“Saya lihat kepala desanya sangat paham masalah, kantornya juga tertata baik, bahkan toiletnya bersih ini hal sederhana tapi penting. Ini menandakan pelayanan publik yang dikelola dengan baik dan penuh tanggung jawab,” tutur Dedi Mulyadi.
Dedi Mulyadi juga menyoroti hadirnya berbagai layanan dasar yang telah dioperasikan oleh Koperasi Desa Merah Putih Hambalang. Di antaranya layanan kesehatan, distribusi pupuk, LPG, serta kebutuhan pokok masyarakat yang semakin mudah diakses langsung dari desa.

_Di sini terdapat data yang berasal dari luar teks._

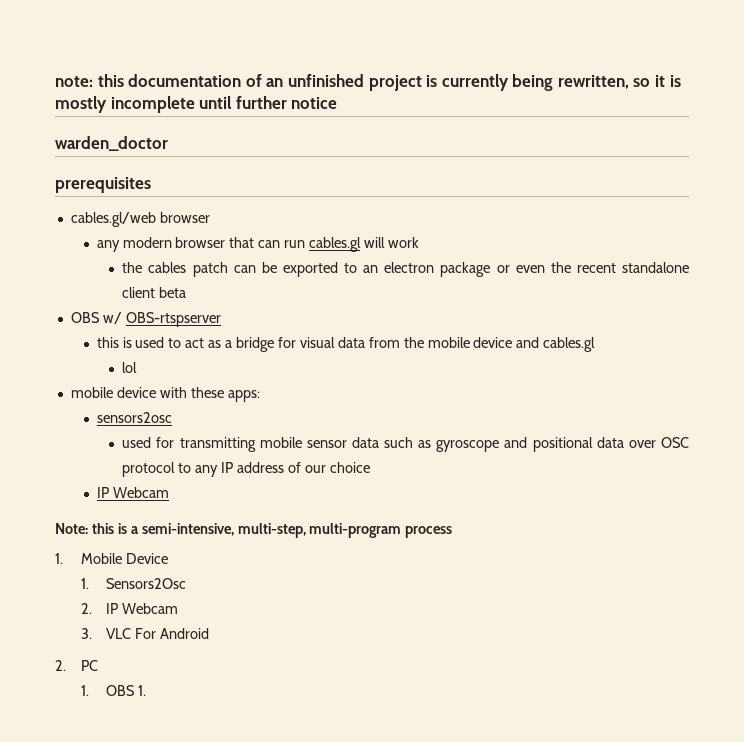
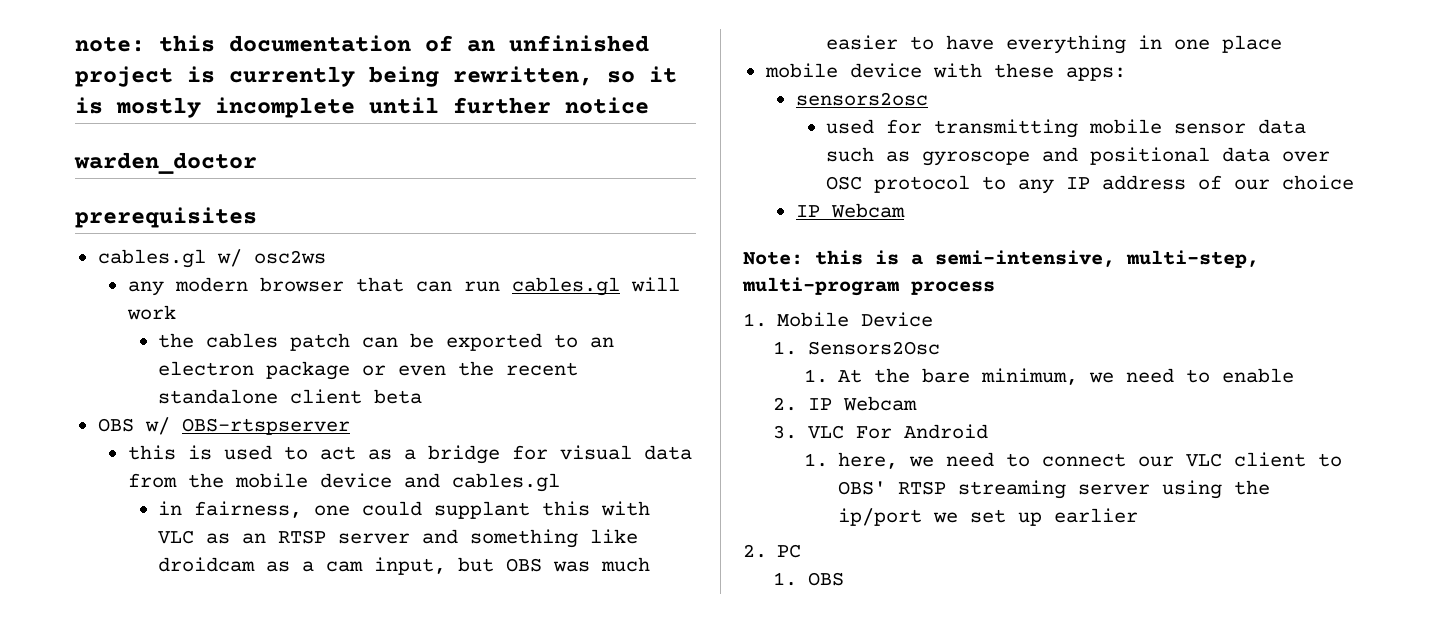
- cables.gl/web browser
+ cables.gl w/ osc2ws
- lol
+ in fairness, one could supplant this with VLC as an RTSP server and something like droidcam as a cam input, but OBS was much easier to have everything in one place
+ 1. At the bare minimum, we need to enable
+ 1. here, we need to connect our VLC client to OBS' RTSP streaming server using the ip/port we set up earlier
- 1. OBS 1.
+ 1. OBS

“Ini bentuk nyata dari pendekatan pelayanan publik berbasis desa. Dengan begini, bukan hanya mendekatkan layanan ke rakyat, tapi juga berdampak pada penurunan harga barang kebutuhan pokok. Ini sangat penting,” tutupnya.
Koperasi Desa Merah Putih Hambalang saat ini telah menghimpun sebanyak 308 anggota aktif, yang terdiri dari warga Desa Hambalang dengan sumber permodalan koperasi berasal dari simpanan pokok dan wajib anggota, serta kerjasama komersial dengan BUMN.